No, I didn't disappear - I'm not ill - I'm not in a bad humor - It's just been a rough end to 2008 for me. I do hope everything is smooth from here on out. I'm so glad that the kids and Ricky were all here for Thanksgiving. It gives me a happy memory to re-live when I begin to feel "down"
This breathing problem is doing well. I called my doctor today to ask how long I should stay on the meds since I am feeling OK. He advised me to keep taking it for a total of two months to let the damage the "whatever was wrong" have time to heal and my body "right itself" Smart old me decided to not listen and skip the breathing med which I should take two times per day. Guess what - well, let's just say that I've decided to listen to someone who knows more about medicine than me.
The sleep over was fun until Jesse got really sick in the late evening hours but he did go to sleep. He woke up again in the early morning hours really crying (not at all like him) and wanting Daddy to come get him. I called Keith and he came. Jesse was really sick for a while but finally went to sleep. Like most young children he woke up feeling fine. I can't tell you how relieved I was to hear that. I should have know something was wrong when he wasn't interested in the treat cabinet. It's usually the hit of the show at Nana's house.

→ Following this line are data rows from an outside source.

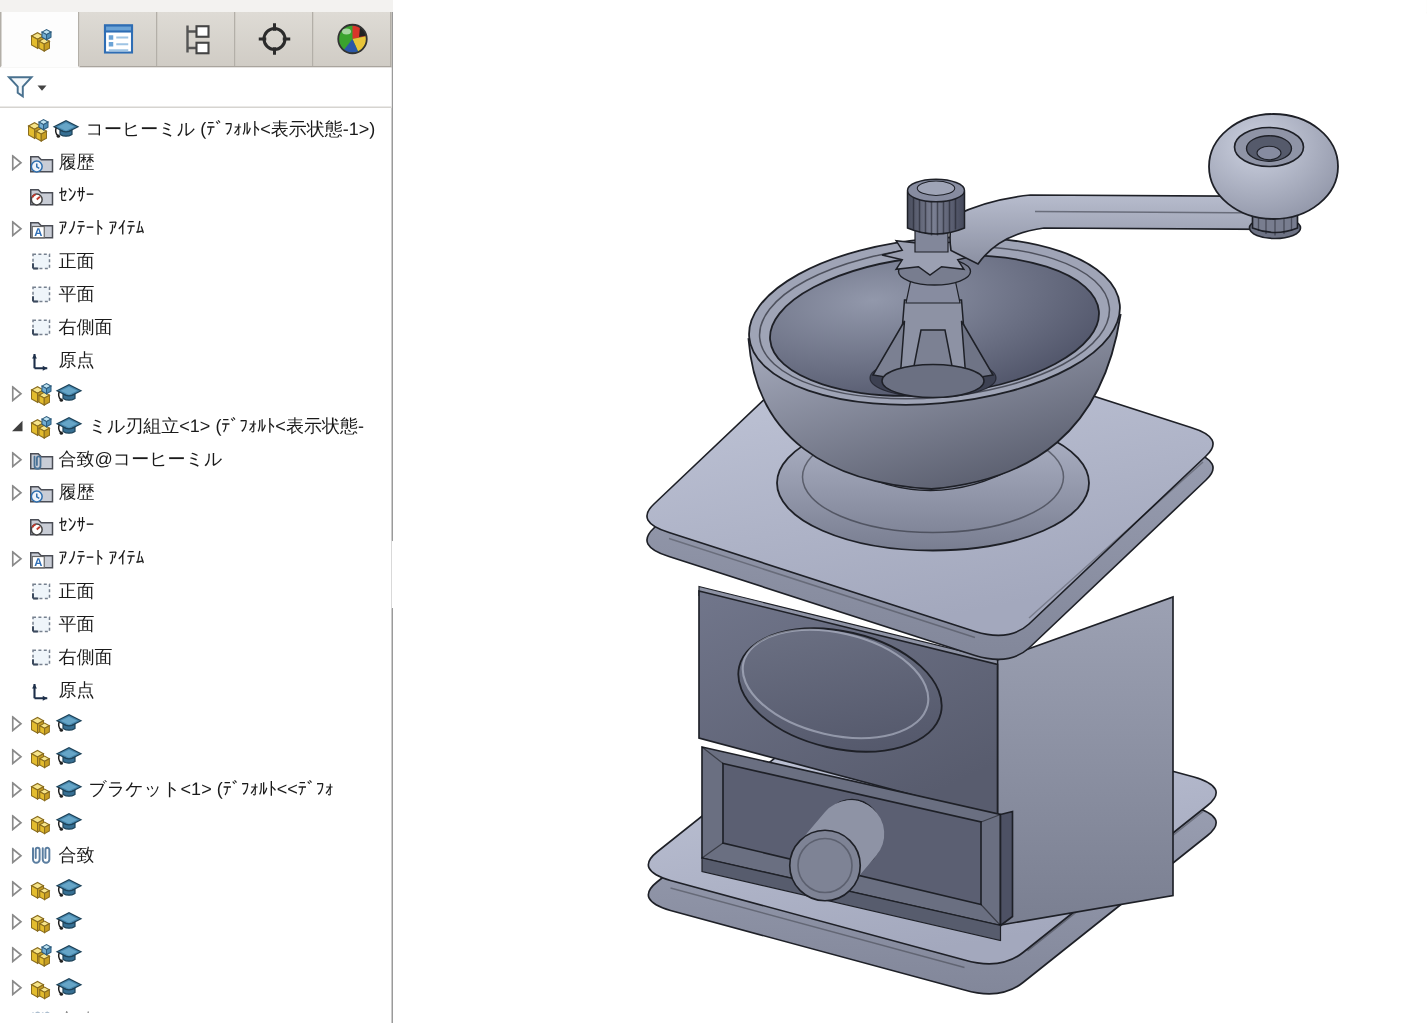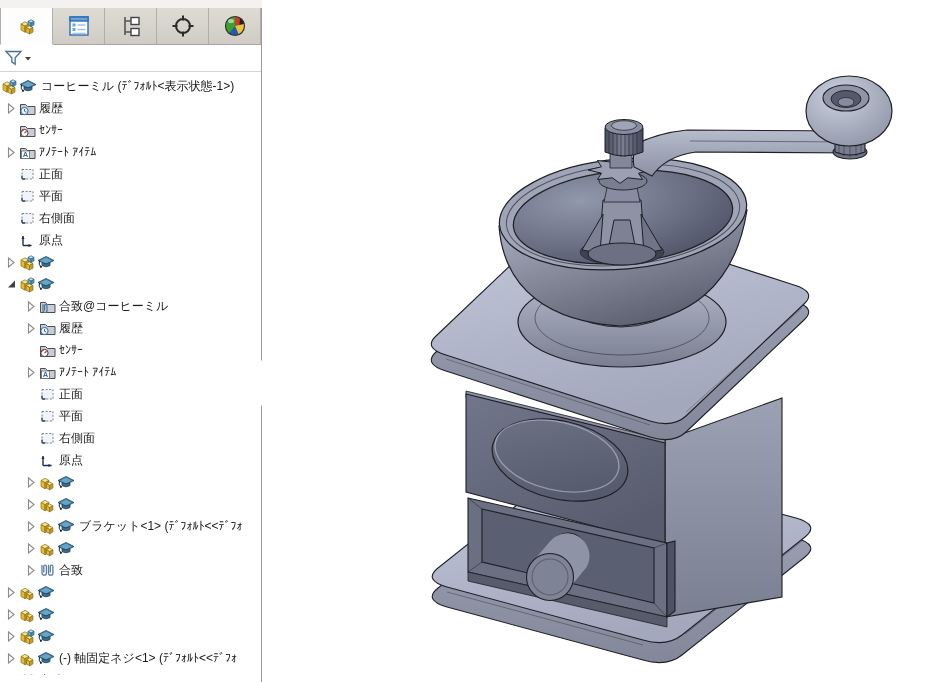"コーヒーミル (ﾃﾞﾌｫﾙﾄ<表示状態-1>)" .pad0 { padding-left: 0 -> 16px }
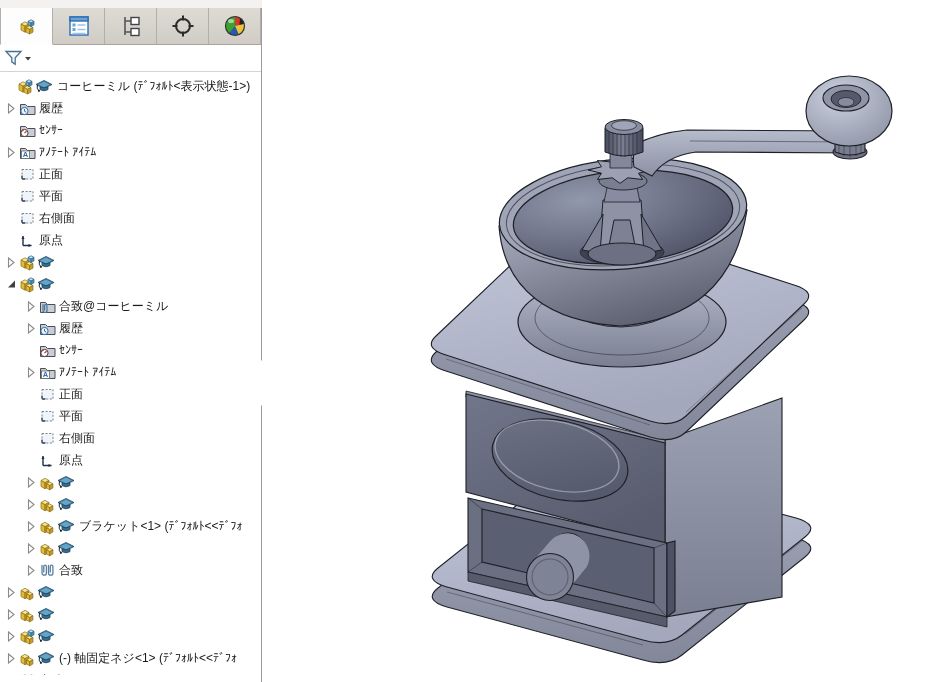"ミル刃組立<1> (ﾃﾞﾌｫﾙﾄ<表示状態-" span.tree-label { html: none -> <span>ミル刃組立&lt;1&gt; (ﾃﾞﾌｫﾙﾄ&lt;表示状態-</span> }
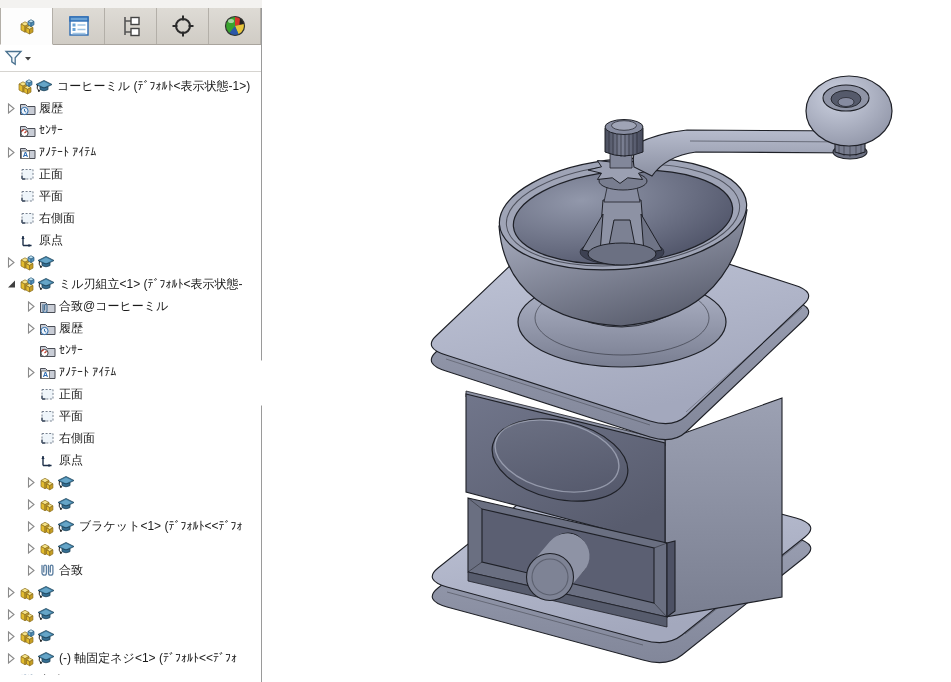"合致@コーヒーミル" .pad2 { padding-left: 24px -> 4px }
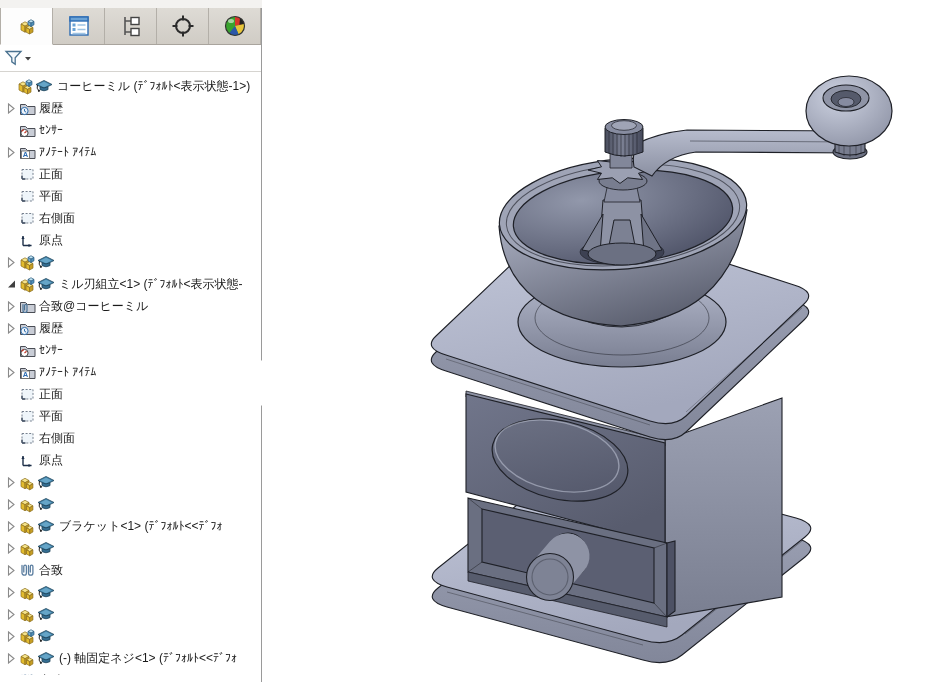"(-) 軸固定ネジ<1> (ﾃﾞﾌｫﾙﾄ<<ﾃﾞﾌｫ" span.tree-label { html: <span>(-) 軸固定ネジ&lt;1&gt; (ﾃﾞﾌｫﾙﾄ&lt;&lt;ﾃﾞﾌｫ</span> -> none }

Tomorrow is my last sibling's memorial service. She was 92, had a long productive life, and died peacefully in her sleep. I believe I posted pictures of her several months back. She was living in Palm Springs when she passed. It's strange and sad to be the only one left.
Now you know the story of what's happening in my life. I have so very, very much to be thankful for. It just seems that sometimes the path of life gets a little rugged but I try to not show wear and tears.